• Pacific Rim, de Guillermo Del Toro (USA, 2013)

Je like cet article sur les réseaux sociaux de l'internet!

Où ?

À l’UGC Normandie, en 3D

Quand ?

Mercredi de la sortie, à 22h

Avec qui ?

MonFrère

Et alors ?

L’échantillon de test est assez restreint, mais à ce stade de l’été américain les films franchisés Star Trek into darkness et Man of steel l’emportent largement en termes d’audace, et de plaisir procuré, sur les originaux World War Z (tout de même adapté d’un livre) et Pacific Rim. Comme si toute la prise de risque de ces derniers était passée dans leur choix de sujet, tandis que les réalisateurs s’inscrivant dans un cadre préétabli y ont gagné une marge de liberté conséquente – et dont ils font très bon usage. C’est triste mais Pacific Rim n’a en fait rien d’autre à offrir que son concept, lequel n’arrête pas de se réduire à mesure que le film avance. Les robots et monstres extraterrestres annoncés sont bien là, mais confinés à la fonction de jouets participant à des combats de catch dans l’eau. Sans identité, ne charriant aucune émotion, ce sont des machines contrôlées par d’autres – autres qu’elles-mêmes, autres que nous. Voilà déjà le pitch du film rétrogradé au niveau de celui d’un jeu vidéo de baston tendance mash-up. Kaijus vs. Transformers, mais sans interactivité, évidemment, ni même de recherche élaborée dans les affrontements. Régression supplémentaire : Pacific Rim est un jeu vidéo avec une manette à deux boutons.
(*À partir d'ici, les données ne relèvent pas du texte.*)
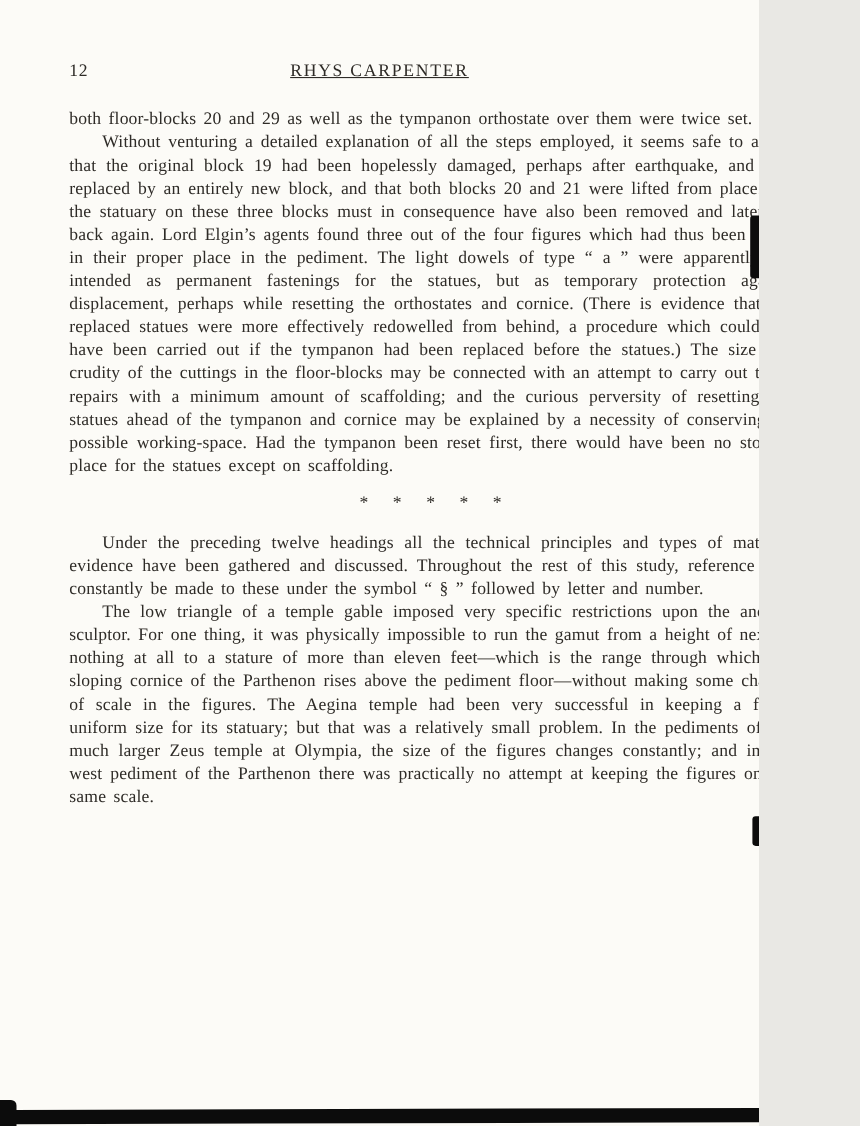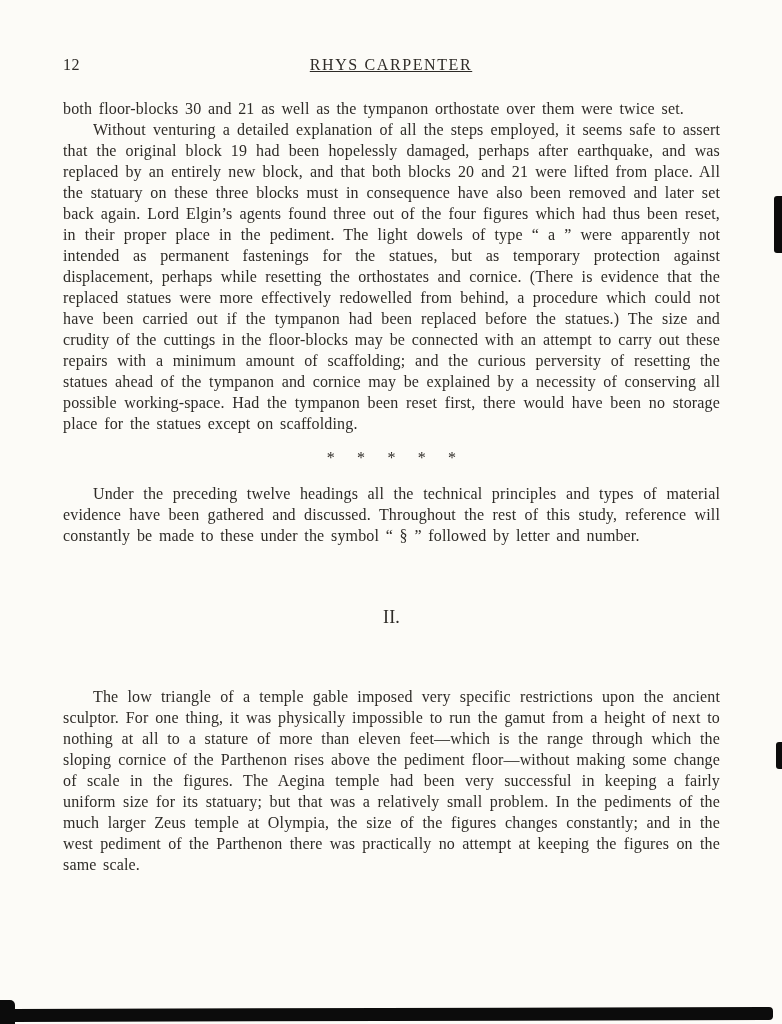"12" .page { width: 782px -> 690px }
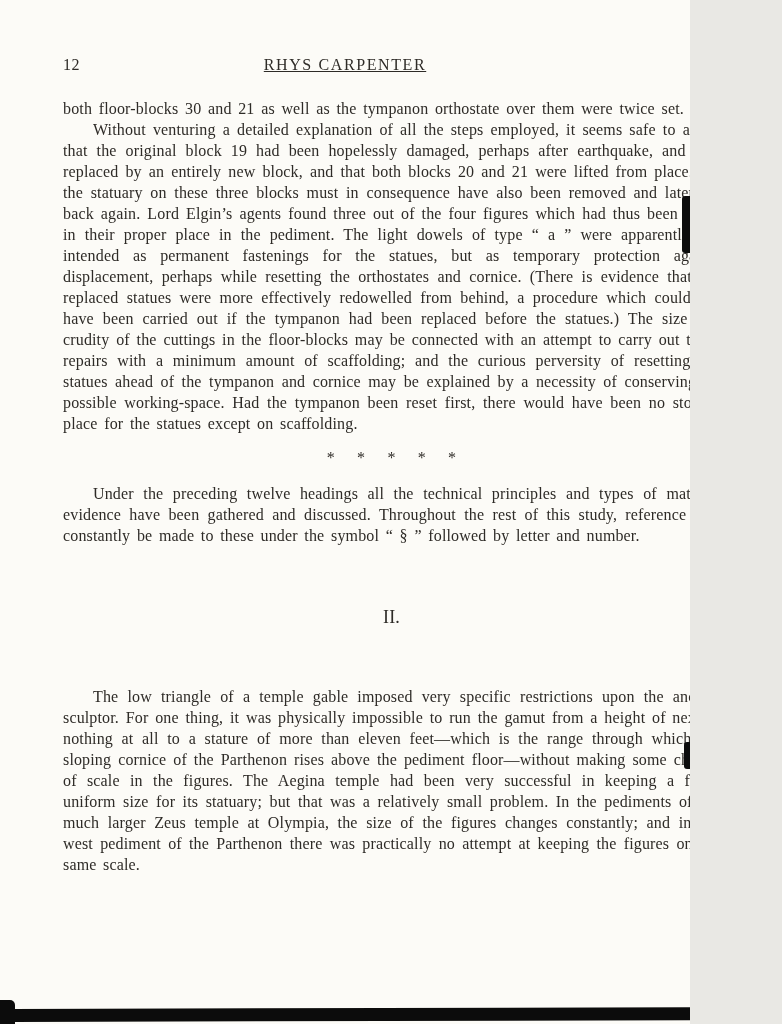"both floor-blocks 30 and 21" p { text: 30 and 21 -> 20 and 29 }
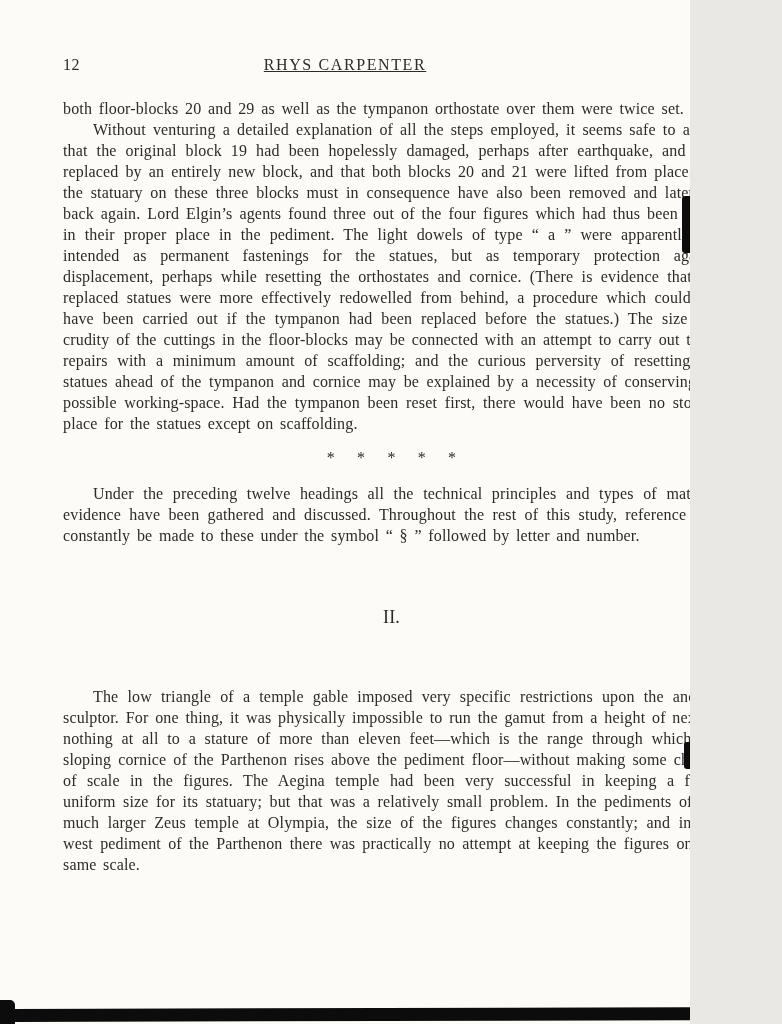"II." p.section-heading { html: <p>II.</p> -> none }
Le déroulement des combats suit globalement toujours le même enchaînement de coups de base, avec pour seules maigres variantes la nature de l’arme spéciale censée clore les débats (à un moment les épées remplacent les canons) et le décor (pleine mer ou grande ville).

Ce n’est pas non plus toujours le même camp qui l’emporte, bien sûr, mais le scénario est tellement prévisible que l’on connait l’issue de chaque combat avant même qu’il ait commencé. Zéro pour le suspense, donc, comme pour à peu près tout ce qui concerne le script. Il n’y a pas d’enjeux, pas de personnages, pas de progression cohérente et même pas de progression tout court. Une fois passée la séquence introductive, qui assure le grand spectacle mais au prix de l’exploitation de toutes les ressources de l’idée de départ, il n’y a plus dans Pacific Rim que du remplissage, à seule fin de rafistolage pour faire tenir l’édifice jusqu’au combat suivant. Certaines des idées ainsi jetées au petit bonheur la chance sont pourtant engageantes – le duo de scientifiques, les trafiquants d’organes, la liaison neuronale entre les pilotes et leur robot. Mais aucune n’est approfondie (ni même respectée : les pilotes censés partager leurs pensées passent leur temps à se hurler ce qu’ils font, ou veulent que l’autre fasse), par paresse autant que par peur de prendre le moindre risque. On pare au plus pressé, on fait au plus simpliste. Cela crève les yeux que Pacific Rim est calibré pour surtout ne pas faire de vagues, ne pas sortir le public de sa zone de confort intégral et de sa passivité sans efforts. Comme pour World War Z, le fameux label ‘PG-13’ (tout public, en gros) devient dans les faits une censure bien plus large que sur le papier, annulant l’imaginaire et le caractère des films cherchant à tout prix à l’obtenir.

Guillermo Del Toro en est la première victime. Pour la première fois aux commandes d’un budget si colossal, lui qui sait si bien combiner le divertissement avec une dose d’ambiguïté et une autre de subtilité – les Hellboy, référence en la matière – tourne ici le dos à l’une comme à l’autre. Ses motifs fétiches (des univers antagonistes qui communiquent, l’association entre une logique cartésienne et un bestiaire fantastique, etc.) sont présents mais restent lettre morte, et de son travail ne surnage qu’une poignée de visions fortes, décrochages bienvenus mais bien trop brefs : un Kaïju qui déploie ses ailes, une petite fille seule au milieu des décombres pourchassée par un monstre. Pas de quoi influer sur le cours de ce qui n’est finalement qu’une actualisation de Top Gun, avec des robots géants à la place des avions de chasse et sans Take my breath away. Car la fidélité de Pacific Rim au genre du blockbuster des années 1980, bas du front et suintant de testostérone par tous les pores, est sans faille. On ne sort jamais de la bulle militaire, les postures rigides et dialogues minables abondent, le sexisme et le racisme beauf sont de rigueur, le manichéisme une évidence. Ajoutez à cela les comédiens dramatiquement mauvais, la musique assommante, l’absence totale d’humour (à tel point que le film est obligé d’en greffer de façon tout à fait artificielle à la marge de ses scènes), et le tableau d’un nanar onéreux, spectaculaire mais sans âme est malheureusement complet.